- Cap Badge of the Royal Artillery (pre-1953)
- Active: January 1925–July 1955
- Country: United Kingdom
- Branch: Territorial Army
- Role: Air Defence
- Size: Regiment
- Garrison/HQ: Tunbridge Wells
- Engagements: Battle of Britain The Blitz North Africa Sicily Italy

= 55th (Kent) Heavy Anti-Aircraft Regiment, Royal Artillery =

55th (Kent) Heavy Anti-Aircraft Regiment, Royal Artillery was a volunteer air defence unit of Britain's Territorial Army from 1925 until 1955. In World War II it defended the Thames Estuary, Medway Towns and Dover during The Blitz and later served in Iraq and North Africa.
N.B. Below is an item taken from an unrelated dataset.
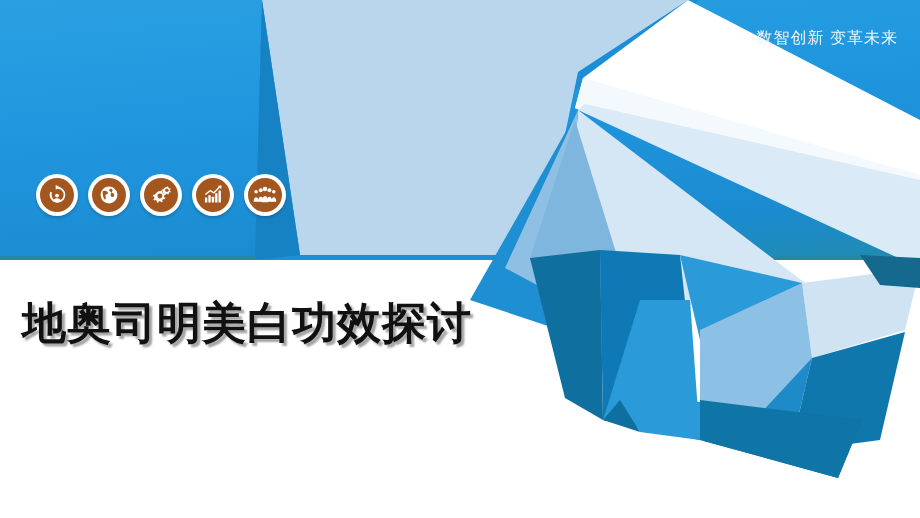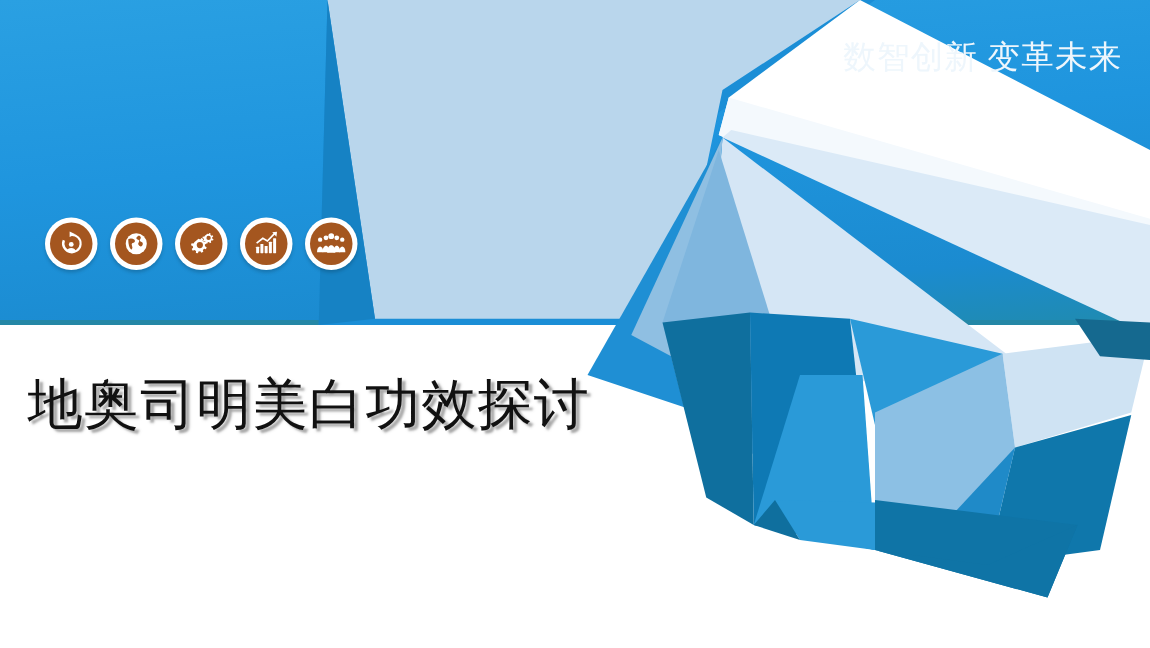"数智创新 变革未来" .tagline { font-family: Liberation Serif, serif -> Liberation Sans, sans-serif; font-size: 26px -> 16px }
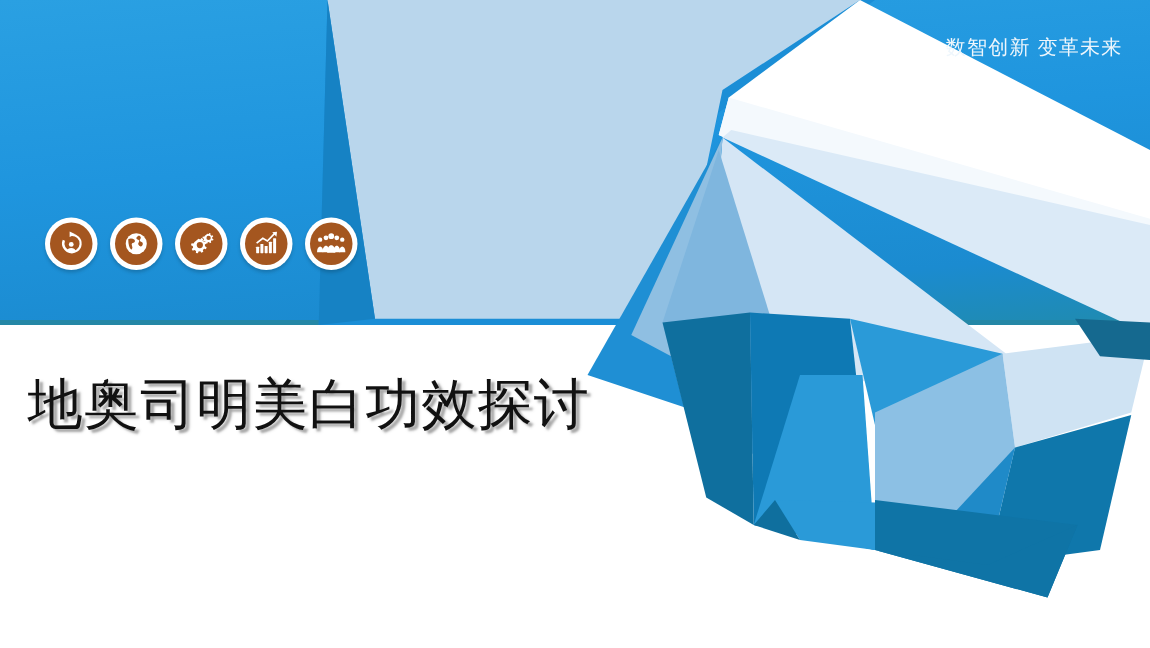"地奥司明美白功效探讨" .title { font-weight: normal -> bold }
It then supported British Eighth Army and US Fifth Army during the Sicily and Italian campaigns until the end of the war.

==Origin==
German air raids by Zeppelin airships and Gotha bombers on British cities during World War I had shown the need for strong anti-aircraft (AA) defences in any future war. When the Territorial Army (TA) was reformed in the 1920s it began raising five dedicated AA units of the Royal Artillery (RA). The last of these was 55th (Kent) Anti-Aircraft Brigade, raised in January 1925 at Tonbridge, Kent (later at Tunbridge Wells) with headquarters at Fort Clarence in Rochester. For a number of years, the regiment consisted of this single battery (which was redesignated 163 (Kent) Bty in April 1936) and in turn formed the only unit of 28th Air Defence Brigade. In 1935, it was joined by the independent 166th (City of Rochester) AA Battery, which had been converted from a coastal defence battery (of Kent Heavy Bde RA) in 1932. One further subunit was added to 55 AA Bde in 1936 when 205th (Chatham & Faversham) AA Battery was transferred from 58 (Kent) AA Brigade, which had been formed the previous year by conversion of an existing Medium Regiment RA.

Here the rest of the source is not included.